===== Dataset extract

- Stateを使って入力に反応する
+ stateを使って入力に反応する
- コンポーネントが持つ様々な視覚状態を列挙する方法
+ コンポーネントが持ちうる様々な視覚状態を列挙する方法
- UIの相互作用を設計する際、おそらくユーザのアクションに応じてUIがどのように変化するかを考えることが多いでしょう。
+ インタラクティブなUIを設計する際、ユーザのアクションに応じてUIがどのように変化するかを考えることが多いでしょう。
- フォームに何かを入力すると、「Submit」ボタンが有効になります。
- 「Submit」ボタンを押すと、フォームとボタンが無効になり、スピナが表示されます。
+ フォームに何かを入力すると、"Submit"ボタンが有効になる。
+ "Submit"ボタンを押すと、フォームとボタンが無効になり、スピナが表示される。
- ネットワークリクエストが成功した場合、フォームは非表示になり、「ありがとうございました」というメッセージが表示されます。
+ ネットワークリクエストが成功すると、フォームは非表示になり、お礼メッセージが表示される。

==========
===== Dataset extract

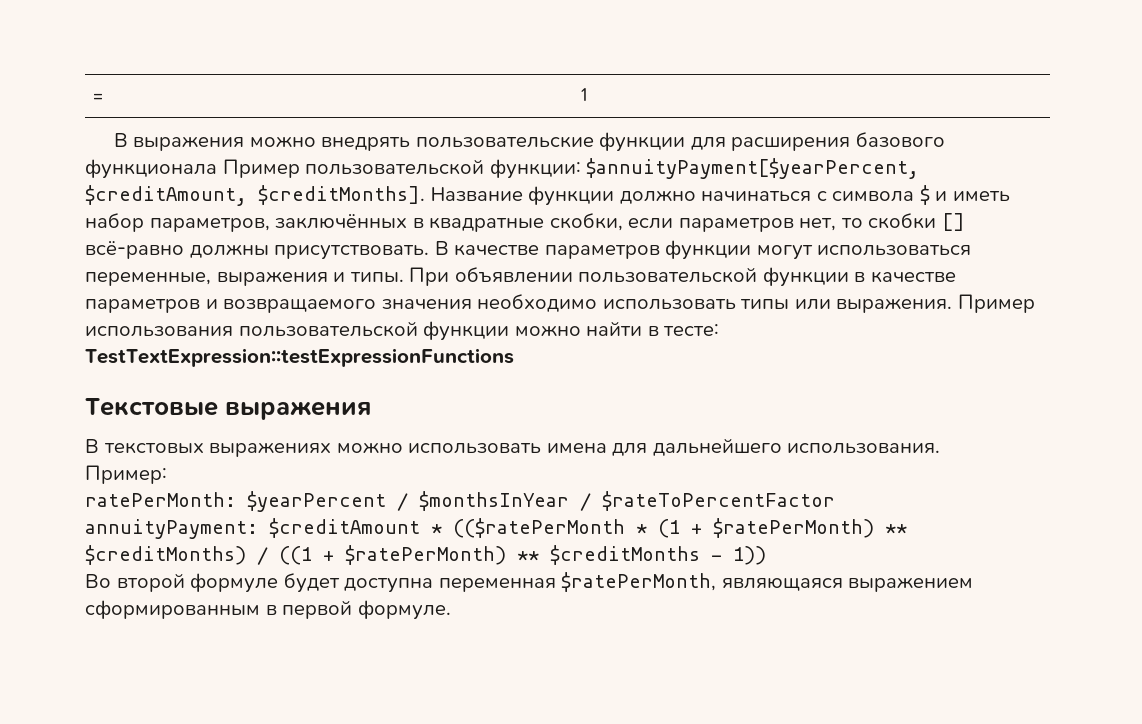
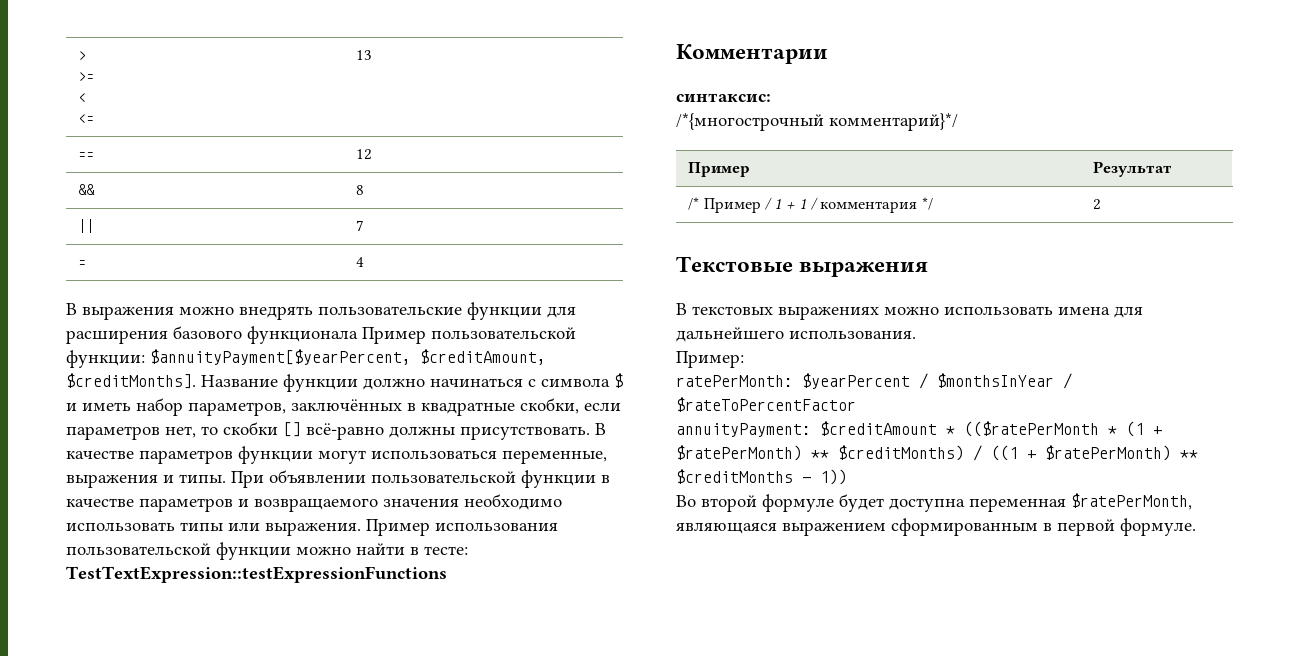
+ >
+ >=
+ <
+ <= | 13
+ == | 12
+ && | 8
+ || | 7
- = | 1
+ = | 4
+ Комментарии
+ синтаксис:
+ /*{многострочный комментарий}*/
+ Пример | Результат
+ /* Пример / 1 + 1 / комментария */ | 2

==========

Aim of the task
Take from the listing every line in which the word "Пример" appears.

Output below
+ Пример | Результат
+ /* Пример / 1 + 1 / комментария */ | 2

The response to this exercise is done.